Is a new plot against Iraq being hatched?

By Hassan Lasjerdi
June 18, 2016

As Iraqi forces along Popular Mobilization Forces also known as al-Hashd al-Shaabi are engaged in fierce clash with the Islamic State in Iraq and the Levant (ISIL/Daesh) terrorist group and have so far been able to deal major blows to the ruthless terrorist outfit, there seems to be some plots taking place in the war shattered state.

The Iraqi army has retaken the main government compound in the center of Fallujah from the ISIL terrorists and has hoisted the Iraqi national flag above the municipal building on Friday, in a show of force gesture.

The Iraqi government lost control of Fallujah in 2014, months before ISIL took Iraq’s second largest city, Mosul, and swept across large parts of the country.

The development follows as the ISIL terrorists did not put much into the fight and surrendered easier than expected. However some reports indicate that there are some pockets of resistance in the city.

The army’s advances in to Fallujah, a city with an hour’s drive west of the capital Baghdad, mark a significant step in the nearly four-week-old offensive to retake the ISIL terrorist group’s bastion.

Both, the operation’s overall commander, Lieutenant-General Abdulwahab al-Saadi and Iraq’s federal Police Chief Raed Shaker Jawdat say the liberation of the government compound, which is the main landmark in the city, symbolizes the restoration of the state’s authority in Fallujah.

In the meantime, a senior Iraqi Kurdish official says Iraq should be divided into three separate entities once ISIL terrorists are defeated, alleging it was necessary to prevent further sectarian bloodshed.

Masrour Barzani, the head of the Iraqi Kurdistan’s Security Council and the son of regional head Massoud Barzani, said on Thursday that Iraq should be divided based on ethnic and sectarian lines, with a state given to Shia Muslims, Sunnis and Kurds each.

There was no sectarian bloodshed in Iraq at least in recent past and as the world is watching all Iraqis no matter of what ethnicity, religion or creed have joined and shook hands and are trying to help the main government to tackle the ISIL threat.

I can refer to the Sunni Arab tribe of al-Bu Nimr, a tribe of some 10,000 people living in the area of Ramadi in Anbar Province of Iraq. In the years after 2007 Albu Nimr was part of the Sahwa militia that fought al-Qaeda in Iraq. In 2014 it was one of the Sunni Arab tribes that fiercely opposed the ISIL. ISIL had declared that Sunni Muslims who fight against their Caliphate are to be executed.

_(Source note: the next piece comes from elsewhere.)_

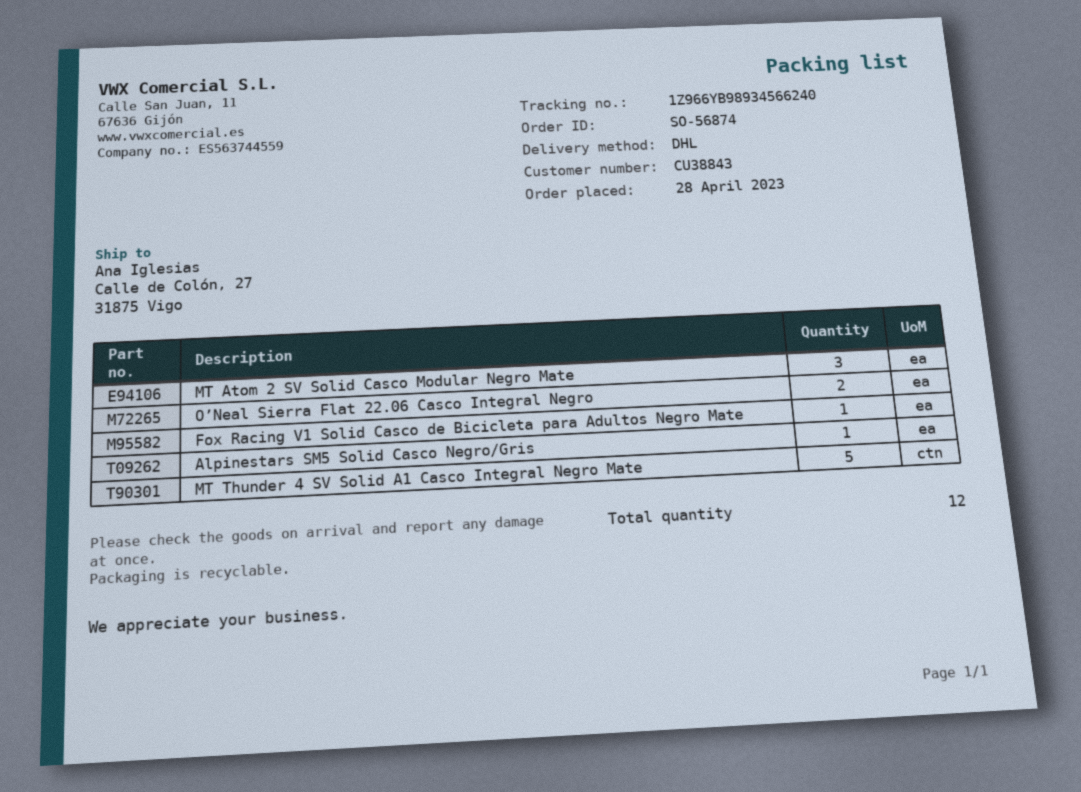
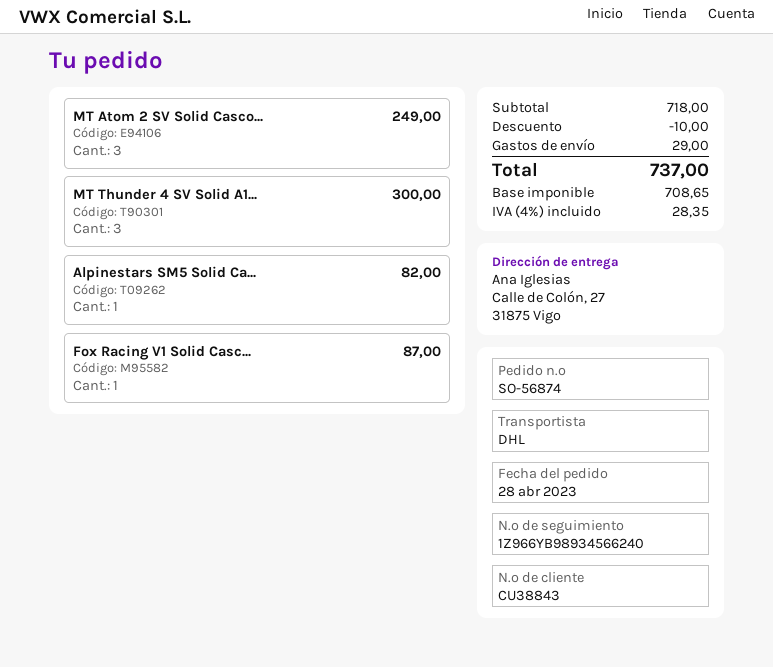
O’Neal Sierra Flat 22.06 Casco Integral Negro: 2 -> none
MT Thunder 4 SV Solid A1 Casco Integral Negro Mate: 5 -> 3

At the end of October 2014 there were reports that ISIL terrorists massacred Albu Nimr tribesmen. The bodies of some 200 of them were found in a ditch used as a mass grave near Hit, while over 60 tribesmen were publicly executed inside the city.

Lets not forget that they were a minority religious group in a mainly shia state.

This is while we cannot forget the braveries of the Kurdish men and women fighters known as Peshmerga forces in liberating the border city of Kobani (Ayan al-Arab) from the ISIL grip.

And of course one cannot forget the help of Popular Mobilization Forces also known as al-Hashd al-Shaabi in the fight against the ISIL terrorists.

With all these facts Barzani said “Federation hasn’t worked, so it has to be either confederation or full separation, if we have three confederated states, we will have equal three capitals, so one is not above the other.”

Barzani has made similar calls in the past, which have been met with strong opposition by the central government in Baghdad as well as all different Iraqi tribes.

Over the past few years, Iraq’s Kurdish region has attempted to increase its semi-autonomy by constructing an independent oil pipeline to Turkey and conducting oil exports without coordination with Baghdad.